Doane (City of Light, 1992) uses a semisuccessful revolving narrative voice to relate the events following the discovery of a Native American's bones on the grounds of a South Dakota golf course in the early 1970s. When the state government appropriates the bones and refuses to return them, a group of Sioux begins stockpiling weapons at the Indian reservation in Choteau. The authorities eventually raid the cache, and Tyrone Little, an apparently Caucasian Vietnam veteran living on a farm outside of Choteau, is accused of having betrayed the rebels to the government.

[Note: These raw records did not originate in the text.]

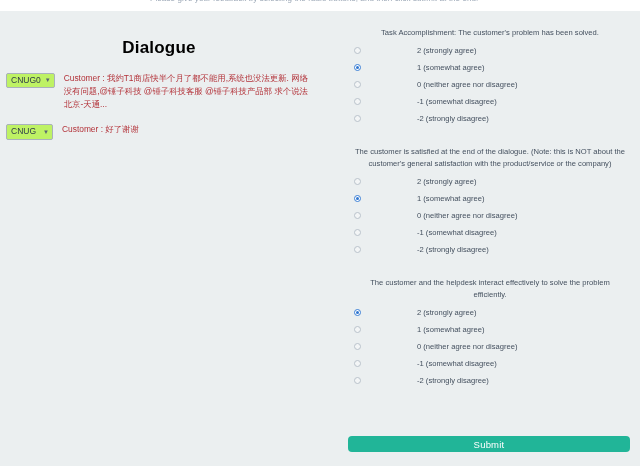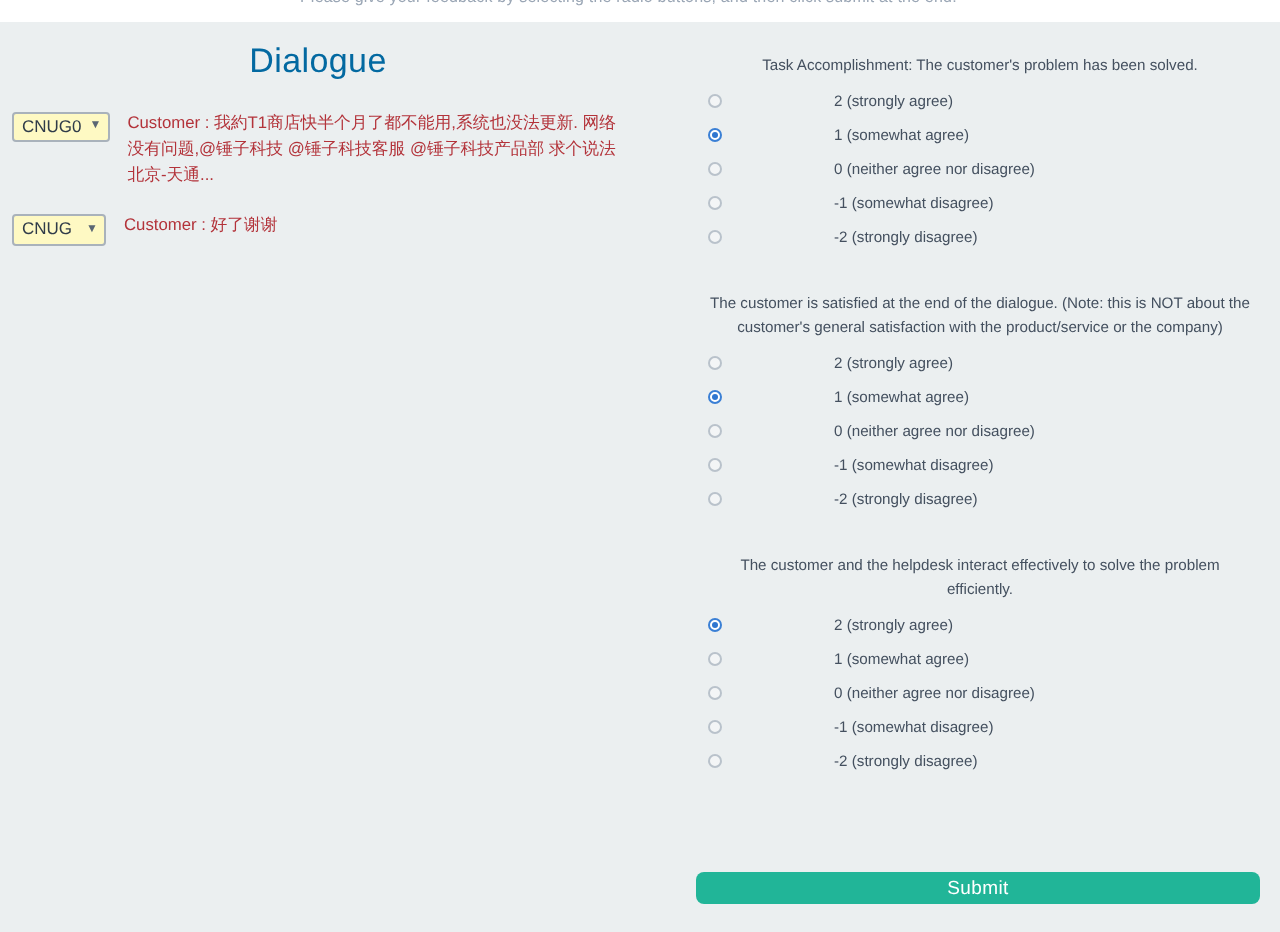--- a/index.html
+++ b/index.html
@@ -18,30 +18,30 @@
     font-size:8px;color:#9aa6b5;white-space:nowrap;
     letter-spacing:.1px;
   }
   .page{position:absolute;left:0;top:11px;width:640px;height:455px;}
 
   
   .col-left{position:absolute;left:0;top:0;width:318px;height:455px;}
   .col-right{position:absolute;left:318px;top:0;width:322px;height:455px;}
 
   .panel-title{
-    text-align:center;font-size:17px;font-weight:normal;
-    color:#0369a1;margin-top:10px;letter-spacing:.2px;
+    text-align:center;font-size:17px;font-weight:bold;
+    color:#000000;margin-top:27px;letter-spacing:.2px;
   }
 
   
   .dialogue{margin-top:14px;padding:0 10px 0 6px;}
   .turn{display:flex;align-items:flex-start;margin-bottom:13px;}
   .tag{
     flex:0 0 auto;
-    border:1px solid #a9b2bb;background:#fef9c3;border-radius:2px;
+    border:1px solid #a9b2bb;background:#bef264;border-radius:2px;
     font-size:8.5px;color:#2f3b49;
     padding:2px 3px 2px 4px;
     min-width:38px;
     display:flex;align-items:center;justify-content:space-between;
     line-height:1.1;
     margin-top:1px;
   }
   .tag .caret{font-size:6px;color:#5a6673;margin-left:4px;}
   .msg{
     flex:1 1 auto;margin-left:9px;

Tyrone and his lover, Delores Her Many Horses, a woman with a reputation who ""goes barefoot"" (doesn't use birth control), are at the center of the novel's nonpolitical story as well. Tyrone shoots another man, but the bullet passes through him and into Delores's womb, where it lodges in her fetus. Her son Joseph is born with a permanent scar on his chest, and many people ascribe his survival of that prenatal trauma to magical abilities they believe he still possesses. The many characters who speak their piece here make this a noisy novel, and Doane often has trouble differentiating their voices, even though each section begins with a name. (Some are in the first person and some in the third, but each gives a single character's point of view.) This blur of narrators is especially noticeable at crucial points in the plot -- such as a shoot-out with federal agents -- when the story is handed off rapidly from one character to the next. The longer chapters are more satisfying, and when he allows himself the space, Doane has a sharp method for bringing diverse parts together into a sinuous and surprising whole. Derring-do mixed with personal drama, sometimes bogged down by a crowded chorus.